February 1977: Doctor Who: The Talons of Weng-Chiang Part One is broadcast. Written by Robert Holmes, it features a homicidal ventriloquist’s dummy called Mr Sin (in reality "The Peking Homunculus,” a gift to royalty from the far future: an automaton augmented with the cerebral cortex of a pig). The inert Mr Sin with fresh blood trickling down the back of his little hand is one of the defining scares of my childhood.

May 1988: Ray Bradbury Theatre broadcasts “And So Died Riabouchinska,” starring Alan Bates.

March 1988: NBC broadcasts Dead of Night, a US television "anthology" horror movie, the last segment of which is called “Bobby.” After her son Bobby is drowned, a grieving mother uses black magic to bring him back from the dead. But the thing that she summons is not her dead son. “Bobby hates you, Mommy,” spits the black-eyed thing that’s come from Hell. “So he sent me instead.”  This was another defining scare from my childhood.

June 1948: Fred Hoyle, Thomas Gold, and Hermann Bondi publish “The Steady-State Theory of the Expanding Universe” in Monthly Notices of the Royal Astronomical Society, Volume 108, Issue 3.

Dr Van Straaten breaks his spectacles.

Now the nightmare swallows the dream. Walter feels that he no longer has free will. He feels compelled to murder someone. Someone who has never done him any harm, someone defenceless now without glasses. Walter takes off his tie and strangles Dr Van Straaten.

The steady-state theory of cosmology hypothesis is that the universe has no beginning and no end. It is circular.

Now Walter is at the Christmas party with Sally, playing hide and seek. Walter hides in a room, but the mirror on the wall reflects a strange room and he cannot shake away the illusion. Dr Van Straaten lies dead in the room in the mirror now. Sally finds him and he strikes her unconscious.

Hugo sits next to Walter and mocks him, telling him he should see a doctor. There is an audience, and they lap it up, laughing at Walter. Their faces spiral around him, their grins grotesque.

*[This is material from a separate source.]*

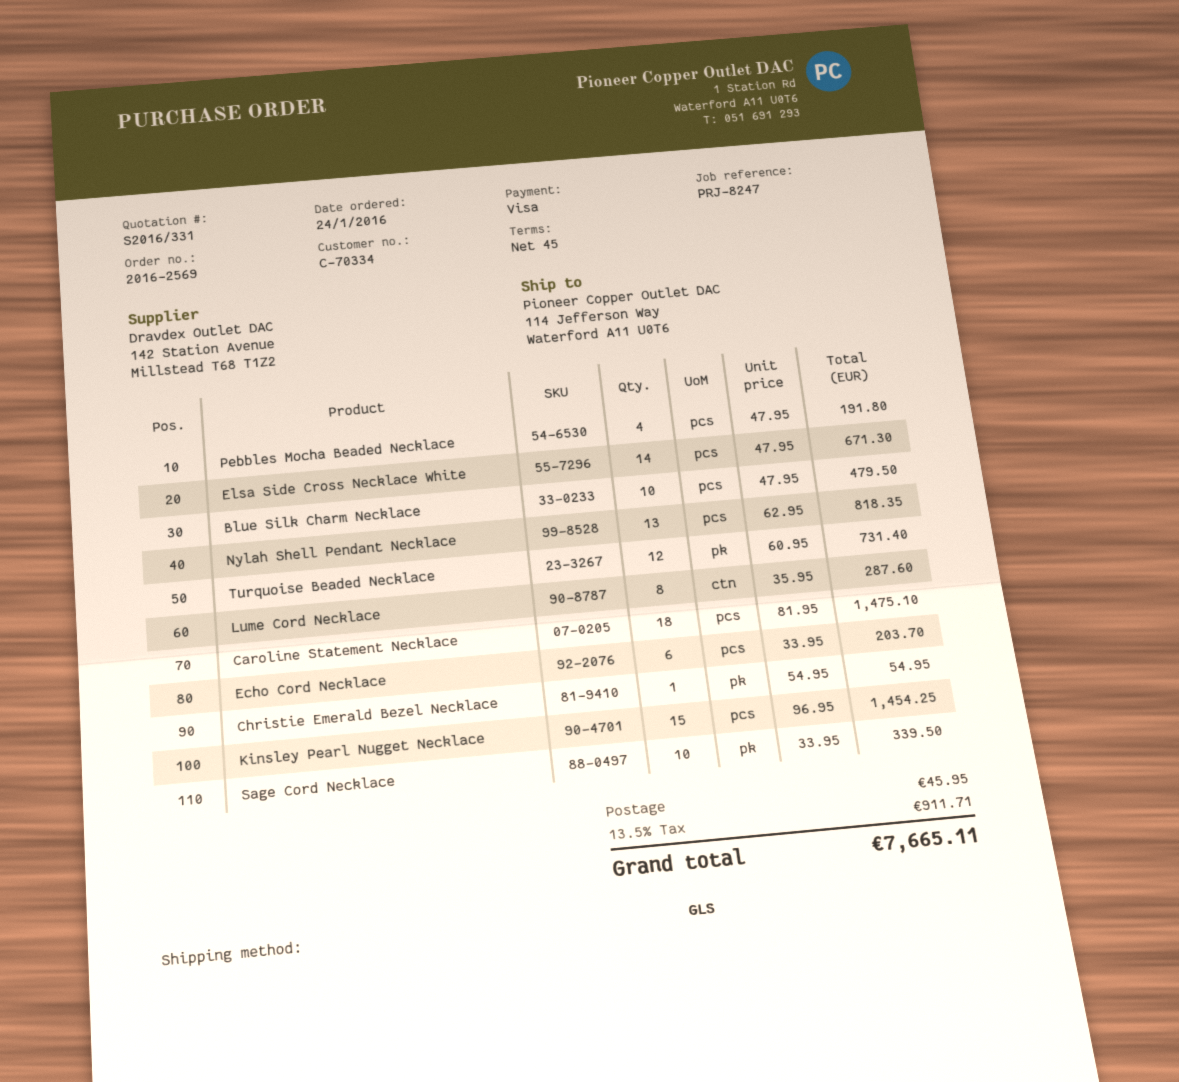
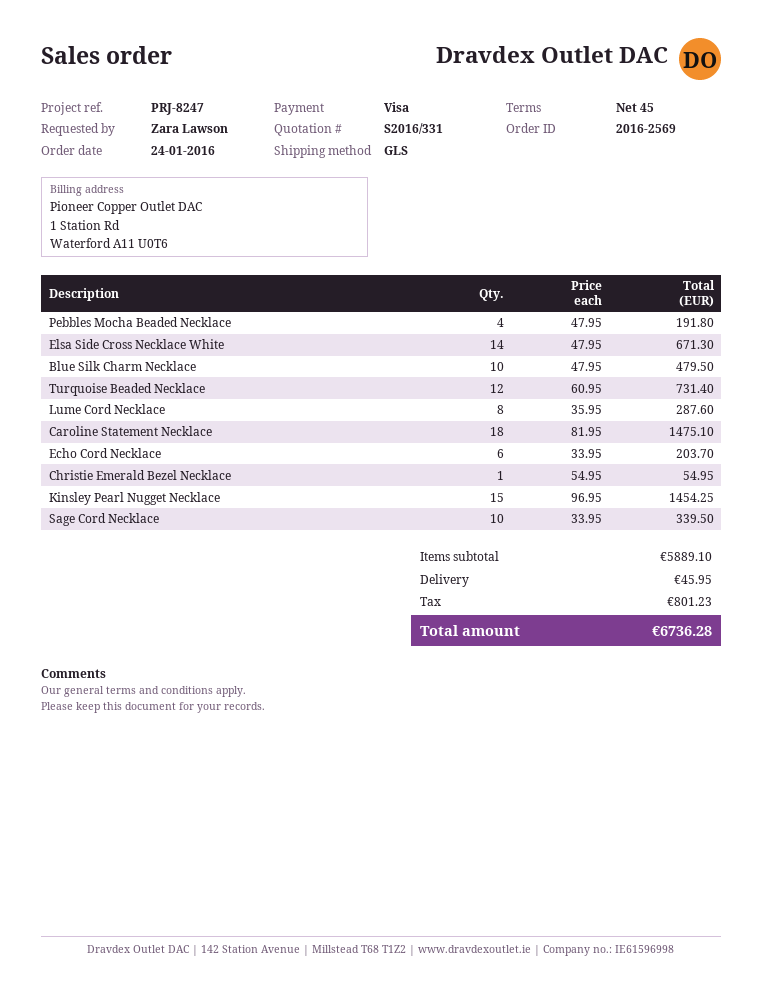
Nylah Shell Pendant Necklace: 13 x 62.95 = 818.35 -> none
tax: 911.71 -> 801.23
total: 7665.11 -> 6736.28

Walter is locked up in prison. He slumps onto his bed. To his horror, he sees Hugo sitting on a stool in his cell. Hugo stands up. Walks towards him. Climbs onto the bed. Begins to strangle him…

Walter wakes up in bed. He’s just had another nightmare. It felt so real. His wife makes him breakfast as he readies himself for an appointment he must keep today. He drives through the English countryside towards the country cottage that he can’t stop dreaming about.

~

More obvious picks for an object to represent this film: Hugo the ventriloquist’s dummy, though he might not be an "object” in the sense that he is a distinct personality; the haunted mirror; the golfing bags

Dead of Night (1931); 70 mins; US

Directed by Alberto Cavalcanti,* Charles Crichton, Robert Hamer, Basil Dearden; Written by John Baines, Angus MacPhail (based on The Bus-Conductor by E. F. Benson; The Story of the Inexperienced Ghost by H. G. Wells); Produced by Michael Balcon; Cinematography by Douglas Slocombe, Jack Parker; Music by Georges Auric

*Credited as Cavalcanti

Mervyn Johns (Walter Craig); Anthony Baird (Hugh Grainger); Frederick Valk (Dr. van Straaten); Michael Redgrave (Maxwell Frere); Googie Withers (Joan Cortland); Roland Culver (Eliot Foley); Renée Gadd (Mrs. Craig); Sally Ann Howes (Sally); Judy Kelly (Joyce Grainger); Mary Merrall (Mrs. Foley); Ralph Michael (Peter Cortland); Peggy Bryan (Mary Lee);Basil Radford (George Parratt); Naunton Wayne (Larry Potter); Elisabeth Welch (Beulah); Hartley Power (Sylvester Kee); Allan Jeayes (Maurice Olcott); Miles Malleson (hearse driver/bus conductor/jailer); Robert Wyndham (Dr. Albury); Michael Allan as Jimmy Watson; Barbara Leake (Mrs. O'Hara);Esmé Percy (Mr. Rutherford); Magda Kun (Mitzi); Garry Marsh (Harry Parker)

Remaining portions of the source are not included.